** Task prompt **
When a line in the material contains the word "najwyższym", copy it.
┄┄┄┄┄┄┄┄┄┄
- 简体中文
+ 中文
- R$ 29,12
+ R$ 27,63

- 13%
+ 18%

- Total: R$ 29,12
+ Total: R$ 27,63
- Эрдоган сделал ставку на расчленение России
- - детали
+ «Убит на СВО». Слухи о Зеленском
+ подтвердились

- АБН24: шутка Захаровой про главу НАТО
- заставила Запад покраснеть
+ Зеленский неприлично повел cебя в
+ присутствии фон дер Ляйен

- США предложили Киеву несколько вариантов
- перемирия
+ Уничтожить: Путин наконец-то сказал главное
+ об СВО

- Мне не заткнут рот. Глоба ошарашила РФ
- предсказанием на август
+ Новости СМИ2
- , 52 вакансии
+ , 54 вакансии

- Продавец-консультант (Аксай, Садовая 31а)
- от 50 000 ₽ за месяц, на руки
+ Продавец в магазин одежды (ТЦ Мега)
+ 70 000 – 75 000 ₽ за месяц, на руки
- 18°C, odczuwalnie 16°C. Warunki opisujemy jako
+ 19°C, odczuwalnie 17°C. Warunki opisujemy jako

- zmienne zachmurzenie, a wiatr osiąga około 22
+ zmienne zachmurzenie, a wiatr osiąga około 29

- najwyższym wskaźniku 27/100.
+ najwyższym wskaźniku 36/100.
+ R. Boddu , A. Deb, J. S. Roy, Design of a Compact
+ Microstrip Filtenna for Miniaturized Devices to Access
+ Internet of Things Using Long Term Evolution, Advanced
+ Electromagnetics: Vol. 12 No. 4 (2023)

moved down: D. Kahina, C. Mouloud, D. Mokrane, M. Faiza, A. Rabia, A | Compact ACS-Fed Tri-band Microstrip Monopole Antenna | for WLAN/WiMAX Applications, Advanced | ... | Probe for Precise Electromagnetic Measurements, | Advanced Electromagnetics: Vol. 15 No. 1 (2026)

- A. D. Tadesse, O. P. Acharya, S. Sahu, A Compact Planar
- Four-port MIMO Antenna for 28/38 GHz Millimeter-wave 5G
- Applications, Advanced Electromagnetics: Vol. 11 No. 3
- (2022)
┄┄┄┄┄┄┄┄┄┄
** Exercise output **
- najwyższym wskaźniku 27/100.
+ najwyższym wskaźniku 36/100.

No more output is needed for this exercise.